[Opening Data records section]
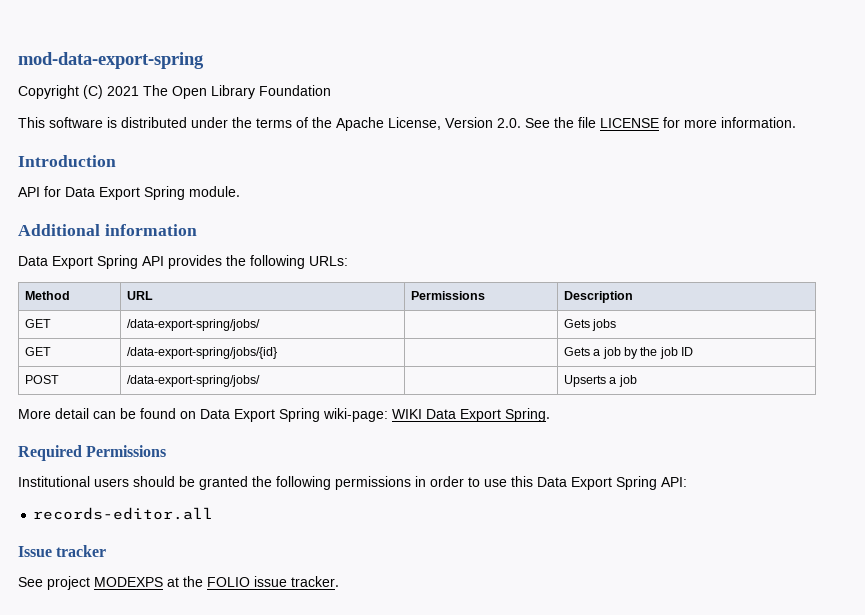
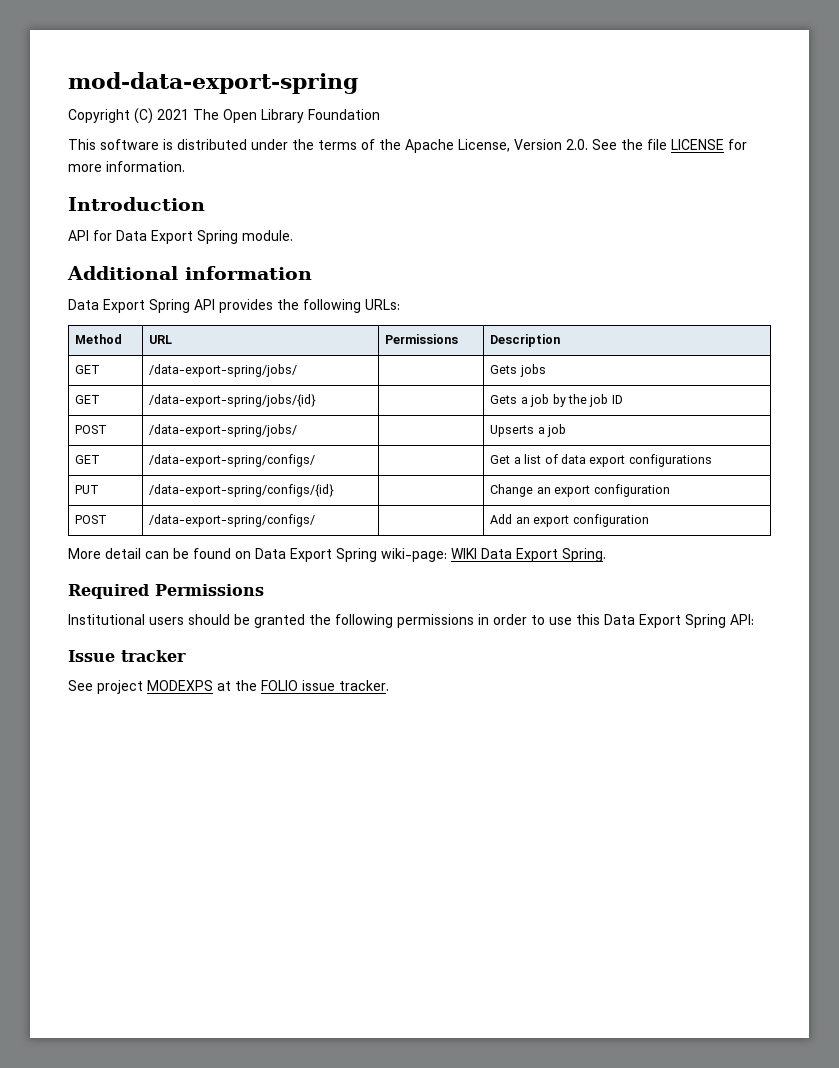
(637, 381) none -> [75,455,101,464] [149,454,316,467] [490,454,712,467] [75,485,100,494] [149,484,335,497] [490,484,670,497] [75,515,108,524] [149,514,316,527] [490,514,649,527] // GET | /data-export-spring/configs/ | | Get a list of data export configurations // PUT | /data-export-spring/configs/{id} | | Change an export configuration // POST | /data-export-spring/configs/ | | Add an export configuration
[33,507,214,520] // records-editor.all -> (754, 619) none

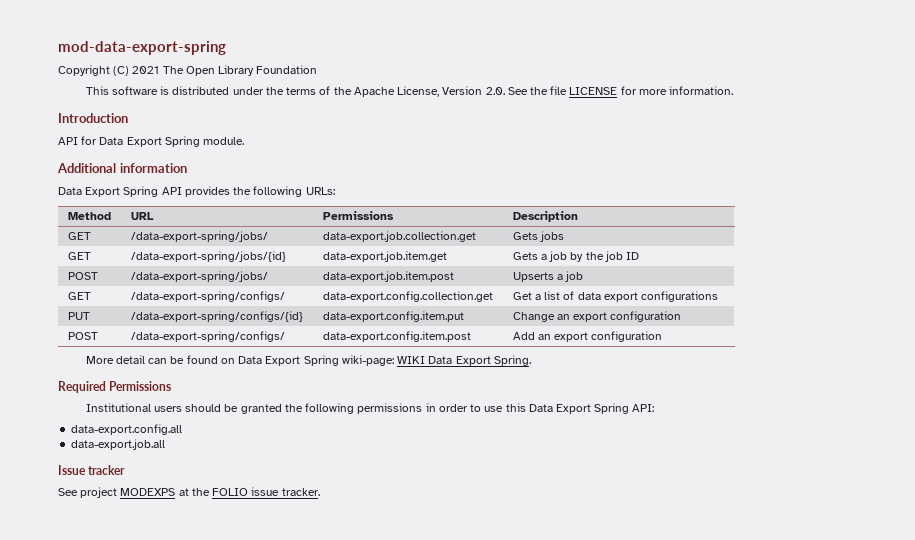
(298, 370) none -> [322,231,476,242] data-export.job.collection.get
(317, 400) none -> [322,251,447,262] data-export.job.item.get
(298, 430) none -> [322,271,454,282] data-export.job.item.post
(316, 460) none -> [322,291,493,302] data-export.config.collection.get
(335, 490) none -> [322,311,464,322] data-export.config.item.put
(316, 520) none -> [322,331,471,342] data-export.config.item.post
(754, 619) none -> [71,424,183,435] [71,439,166,450] // data-export.config.all // data-export.job.all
[Closing Data records section]
**Task brief:**
Please transcribe exactly the line containing "[33,507,214,520] // records-editor.all" and every later line through the end of the records above, omitting pictures.

**Solution:**
[33,507,214,520] // records-editor.all -> (754, 619) none

(298, 370) none -> [322,231,476,242] data-export.job.collection.get
(317, 400) none -> [322,251,447,262] data-export.job.item.get
(298, 430) none -> [322,271,454,282] data-export.job.item.post
(316, 460) none -> [322,291,493,302] data-export.config.collection.get
(335, 490) none -> [322,311,464,322] data-export.config.item.put
(316, 520) none -> [322,331,471,342] data-export.config.item.post
(754, 619) none -> [71,424,183,435] [71,439,166,450] // data-export.config.all // data-export.job.all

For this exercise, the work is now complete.